** Opening Data block **

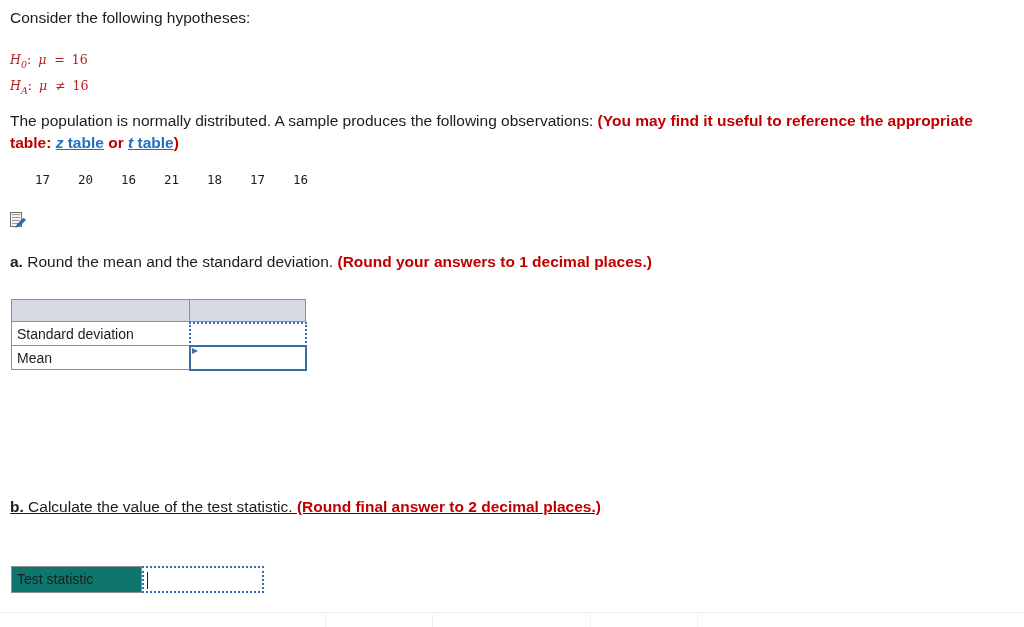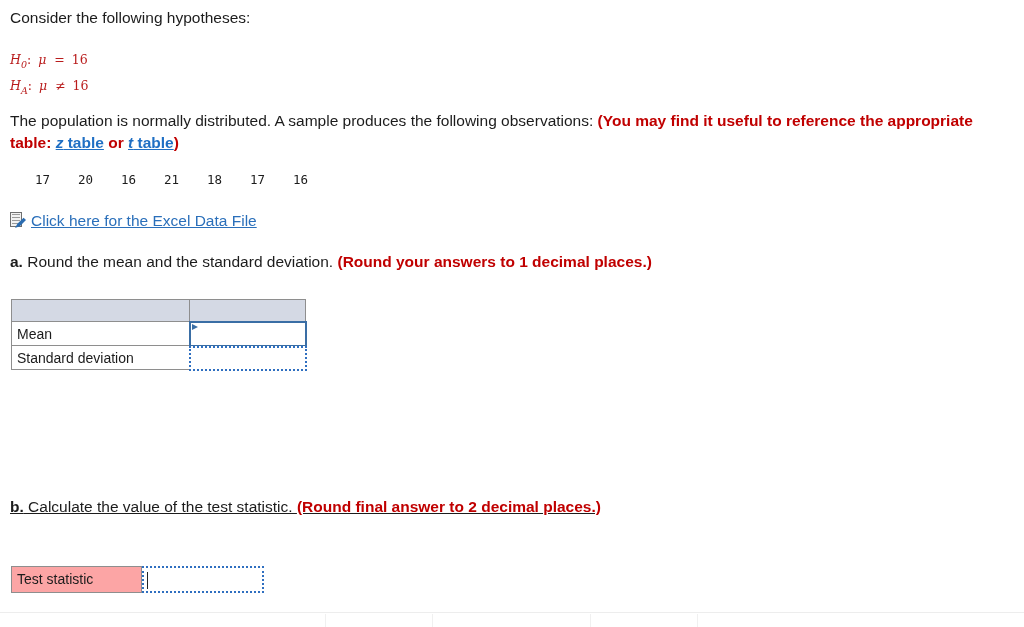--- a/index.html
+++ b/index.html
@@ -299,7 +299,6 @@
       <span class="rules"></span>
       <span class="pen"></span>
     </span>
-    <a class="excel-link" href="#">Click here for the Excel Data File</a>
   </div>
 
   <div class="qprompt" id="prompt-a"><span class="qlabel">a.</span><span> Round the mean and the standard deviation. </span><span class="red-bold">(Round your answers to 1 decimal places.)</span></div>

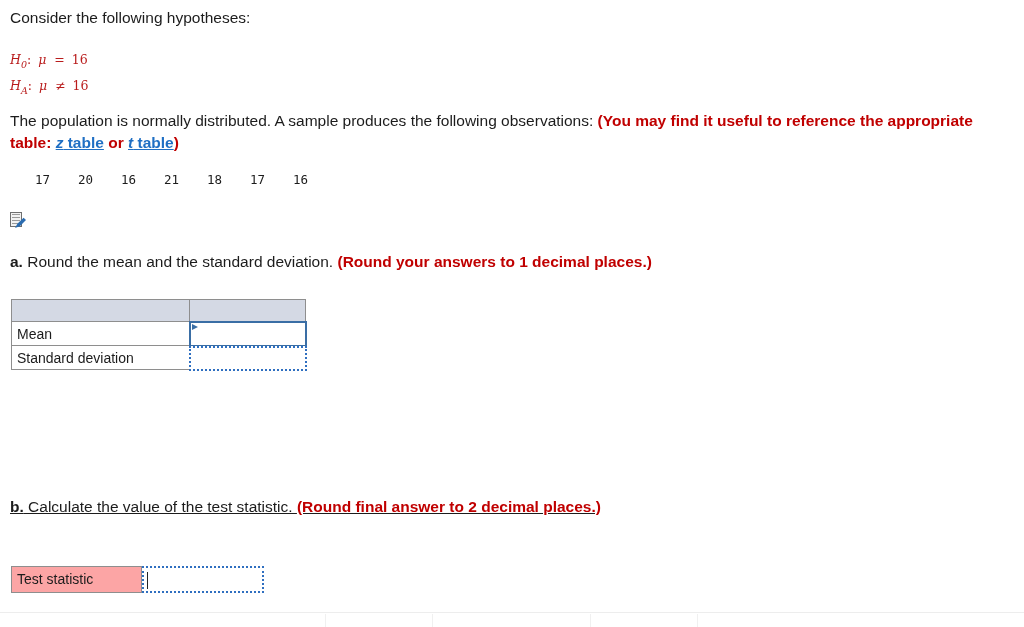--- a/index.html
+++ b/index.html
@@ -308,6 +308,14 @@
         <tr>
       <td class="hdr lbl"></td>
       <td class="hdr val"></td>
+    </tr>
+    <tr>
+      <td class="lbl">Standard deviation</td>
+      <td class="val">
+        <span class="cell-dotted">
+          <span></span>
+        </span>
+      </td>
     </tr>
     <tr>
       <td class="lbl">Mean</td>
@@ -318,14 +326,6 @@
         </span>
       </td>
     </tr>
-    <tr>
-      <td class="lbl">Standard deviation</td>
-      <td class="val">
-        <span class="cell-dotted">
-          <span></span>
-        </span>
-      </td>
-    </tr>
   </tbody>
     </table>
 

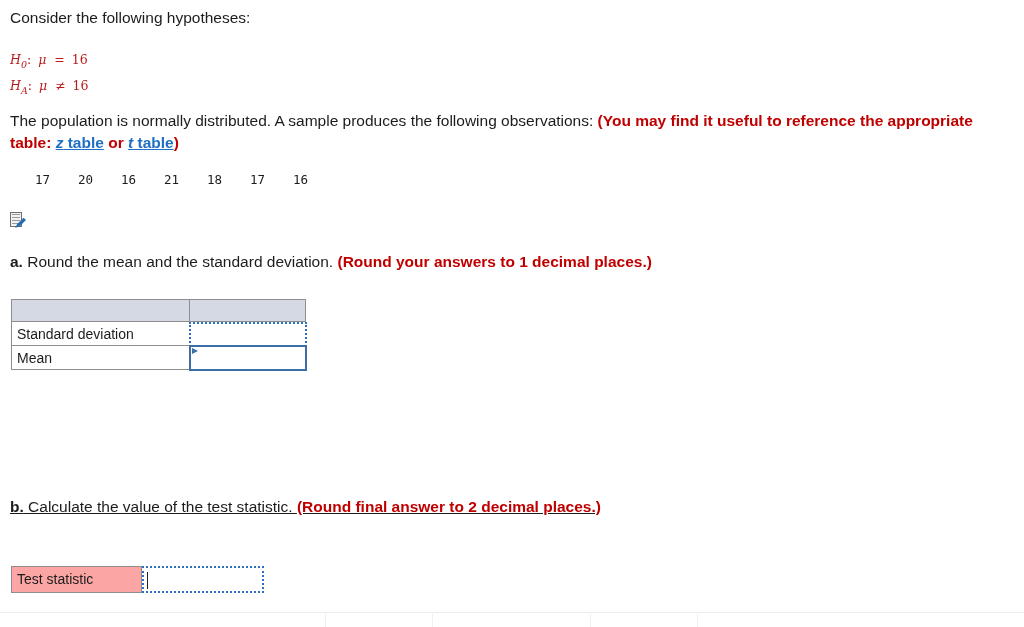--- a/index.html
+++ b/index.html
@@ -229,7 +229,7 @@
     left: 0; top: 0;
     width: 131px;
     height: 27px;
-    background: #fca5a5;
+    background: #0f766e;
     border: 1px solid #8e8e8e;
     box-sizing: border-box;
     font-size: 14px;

** Closing Data block **

#### Problem to solve
Transcribe the data exactly, minus any images.

#### Answer area
--- a/index.html
+++ b/index.html
@@ -299,7 +299,6 @@
       <span class="rules"></span>
       <span class="pen"></span>
     </span>
-    <a class="excel-link" href="#">Click here for the Excel Data File</a>
   </div>
 
   <div class="qprompt" id="prompt-a"><span class="qlabel">a.</span><span> Round the mean and the standard deviation. </span><span class="red-bold">(Round your answers to 1 decimal places.)</span></div>

--- a/index.html
+++ b/index.html
@@ -308,6 +308,14 @@
         <tr>
       <td class="hdr lbl"></td>
       <td class="hdr val"></td>
+    </tr>
+    <tr>
+      <td class="lbl">Standard deviation</td>
+      <td class="val">
+        <span class="cell-dotted">
+          <span></span>
+        </span>
+      </td>
     </tr>
     <tr>
       <td class="lbl">Mean</td>
@@ -318,14 +326,6 @@
         </span>
       </td>
     </tr>
-    <tr>
-      <td class="lbl">Standard deviation</td>
-      <td class="val">
-        <span class="cell-dotted">
-          <span></span>
-        </span>
-      </td>
-    </tr>
   </tbody>
     </table>
 

--- a/index.html
+++ b/index.html
@@ -229,7 +229,7 @@
     left: 0; top: 0;
     width: 131px;
     height: 27px;
-    background: #fca5a5;
+    background: #0f766e;
     border: 1px solid #8e8e8e;
     box-sizing: border-box;
     font-size: 14px;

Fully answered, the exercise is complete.